Schillinger, Liesl, The Independent (London, England)


The old woman sits in the easy chair, chin slumped in sleep, the picture of repose. Only on closer inspection does it become clear: she is not sleeping, she is dead. By the door, a man who recently made an inconspicuous entrance now succumbs to helpless convulsions. In the bathroom, junkies shoot up. In an aisle, a man lies face down, immobile. He, unlike the woman in the chair, will get up again - he is not dead, only resting.

Are these victims and suspects at a murder site, you may ask, or perhaps the clientele of one of New York's more popular police stations? Far from it: incredible though it sounds, they are actual patrons of Manhattan's trendy book superstores, spotted by our book store-employee spies, who bemoan both the difficulty of distinguishing between potentially distressing clients and the harmless throng of desirably grunge-dressed loungers, and the awkwardness of compelling the doubtful guests to leave when their eccentricities (dying, getting violently ill, doing drugs, camping) have made their presence unwelcome. Police escorts are sometimes necessary. It's easy to understand the allure the book stores hold for some marginalised New Yorkers. In addition to being clean, well-lit places, far safer than the average public shelter, they lull with their fragrant cappuccino stands, their protecting walls of books and cosy reading nooks, cuddled among overstuffed armchairs and occasional tables. For savvy derelicts and aged loners, they offer a home away from the homeless.

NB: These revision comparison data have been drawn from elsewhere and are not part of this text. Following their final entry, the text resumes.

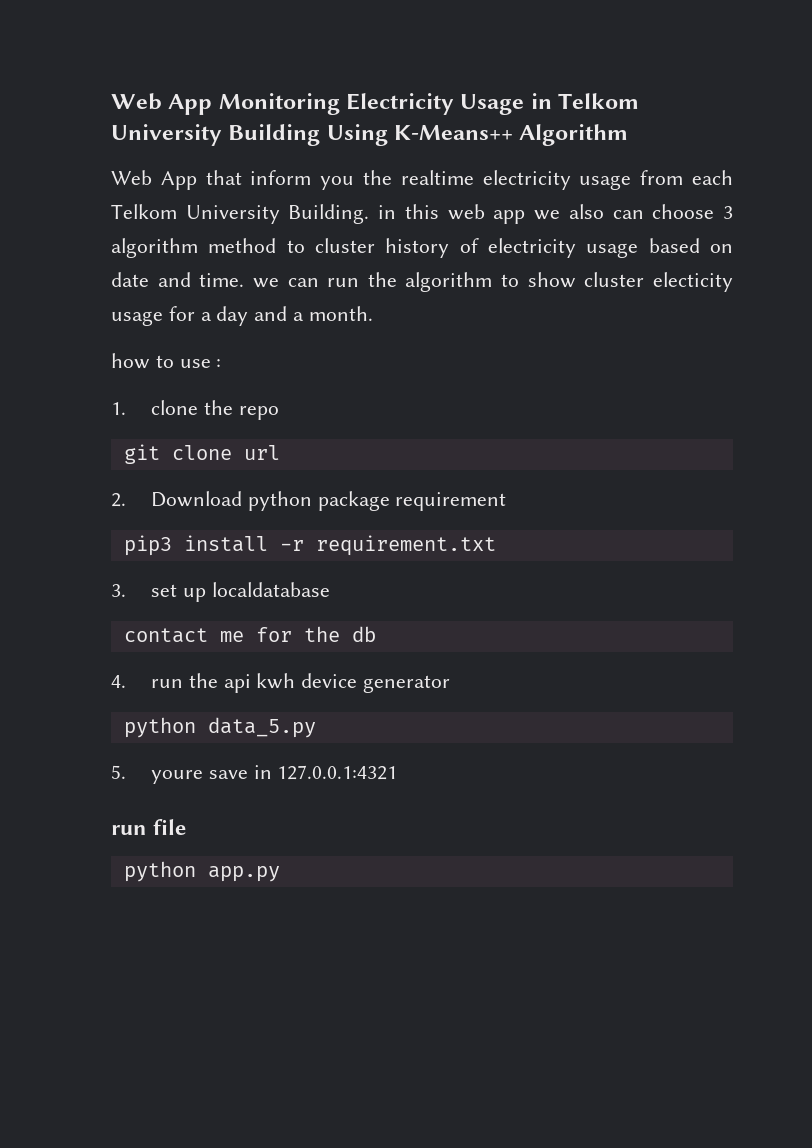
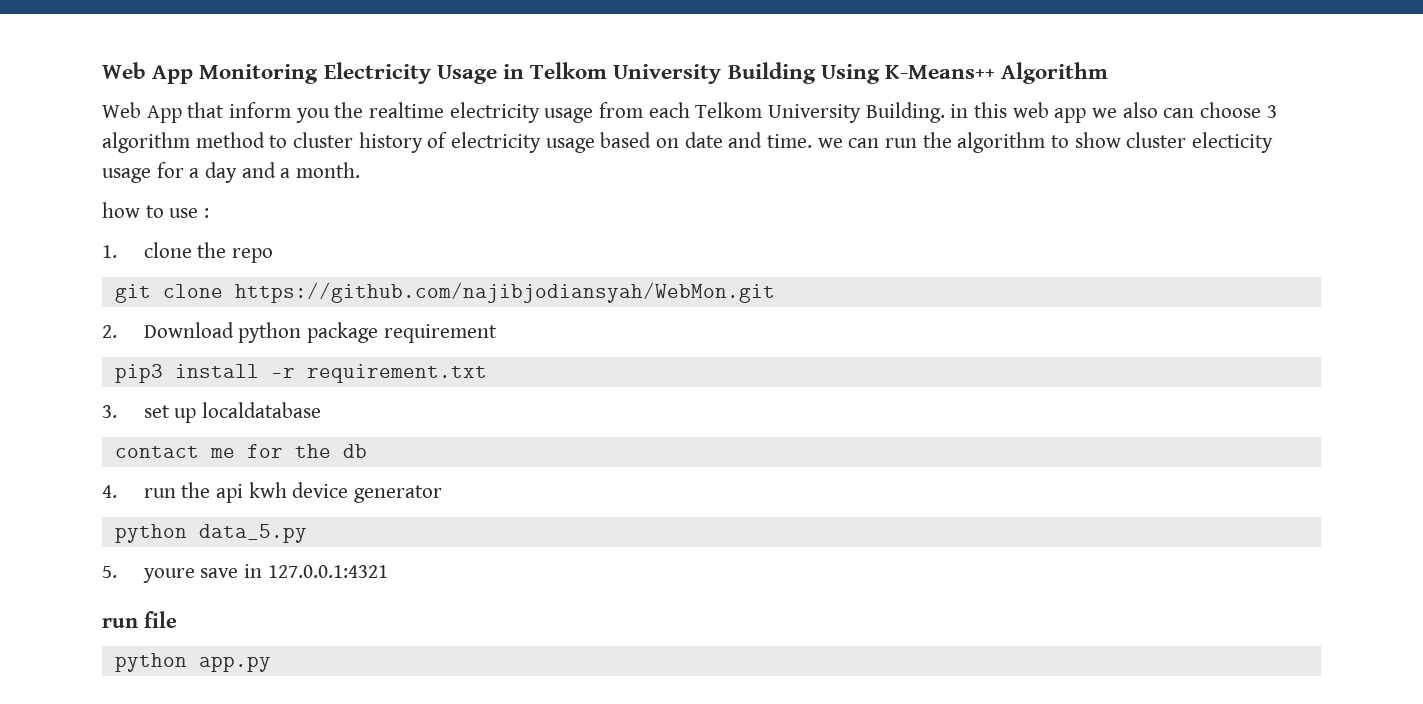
[243,445,280,460] url -> [234,282,775,303] https://github.com/najibjodiansyah/WebMon.git

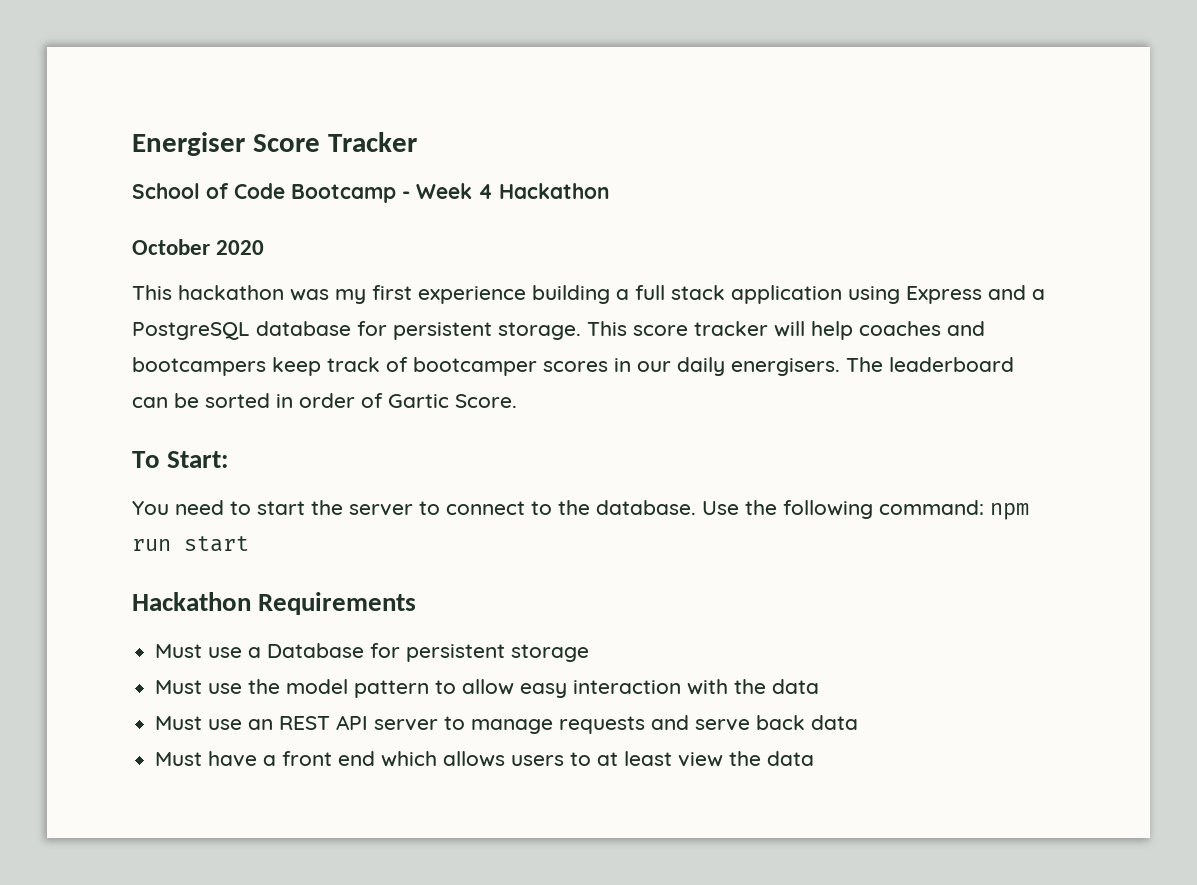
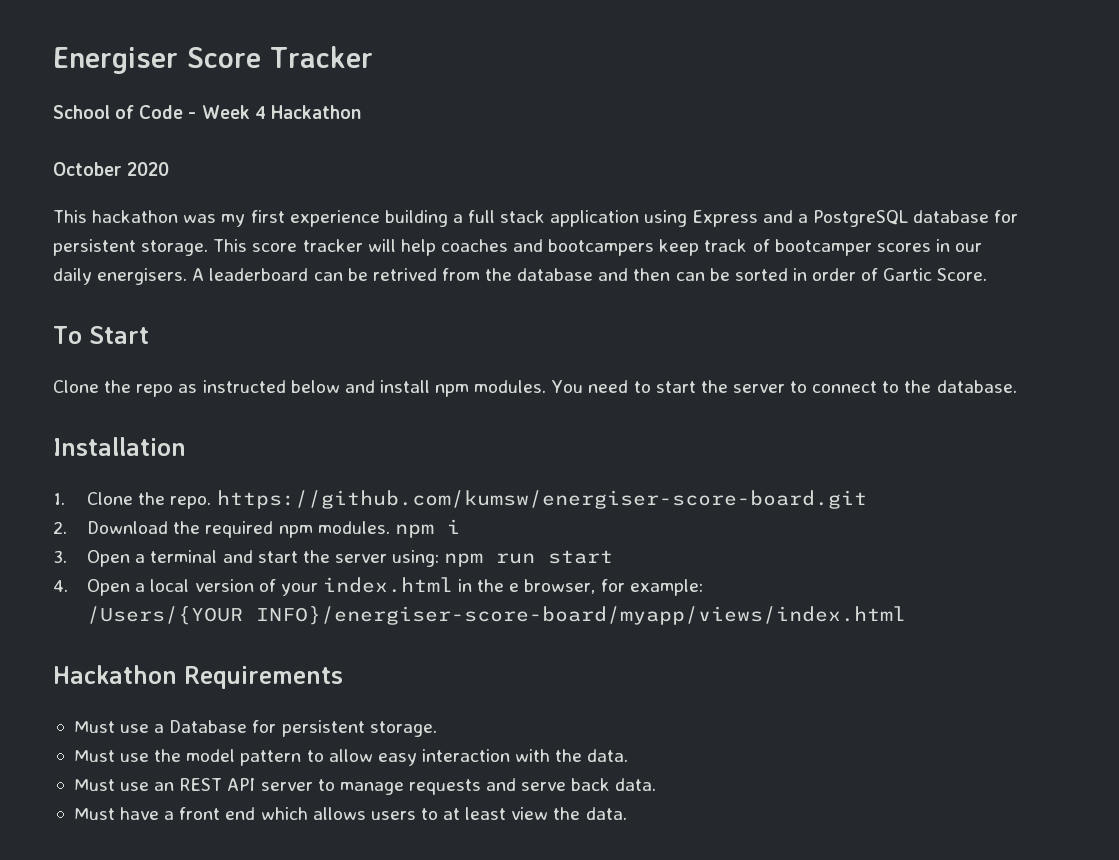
[291,184,396,203] Bootcamp -> (184, 112) none
[846,357,883,372] The -> [192,268,205,281] A
(199, 400) none -> [372,268,730,281] retrived from the database and then can be
[167,451,229,468] Start: // -> [88,326,149,344] [53,380,547,397] Start // Clone the repo as instructed below and install npm modules.
[702,500,1029,520] [132,536,249,552] Use the following command: npm run start -> [53,437,186,456] [53,490,867,509] [53,519,460,538] [53,550,614,567] [53,577,703,596] [87,606,907,625] // Installation // 1. Clone the repo. https://github.com/kumsw/energiser-score-board.git // 2. Download the required npm modules. npm i // 3. Open a terminal and start the server using: npm run start // 4. Open a local version of your index.html in the e browser, for example: // /Users/{YOUR INFO}/energiser-score-board/myapp/views/index.html
[511,644,590,662] storage -> [369,721,437,737] storage.
[772,679,820,694] data -> [587,749,629,762] data.
[811,715,859,730] data -> [615,778,657,791] data.
[767,751,815,766] data -> [585,807,627,820] data.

While the book store lonely hearts and desperadoes are mostly oblivious to the text-crazed shoppers that dart among them, hell-bent for copies of Arundhati Roy or the latest thriller, the reading public at some point detected the evocative stragglers on their peripheral vision and wanted to know more. Sensitised by Pulp Fiction, and enured to ubiquitous city film crews, at first they thought that the people they were seeing were extras who had been hired by local Tarantino-wannabe film-makers. When they noticed there were no cameras, they decided instead that they must be actors hired by subtle and ambitious book publicists to present tableaux vivants of characters from gritty American classics to boost sales.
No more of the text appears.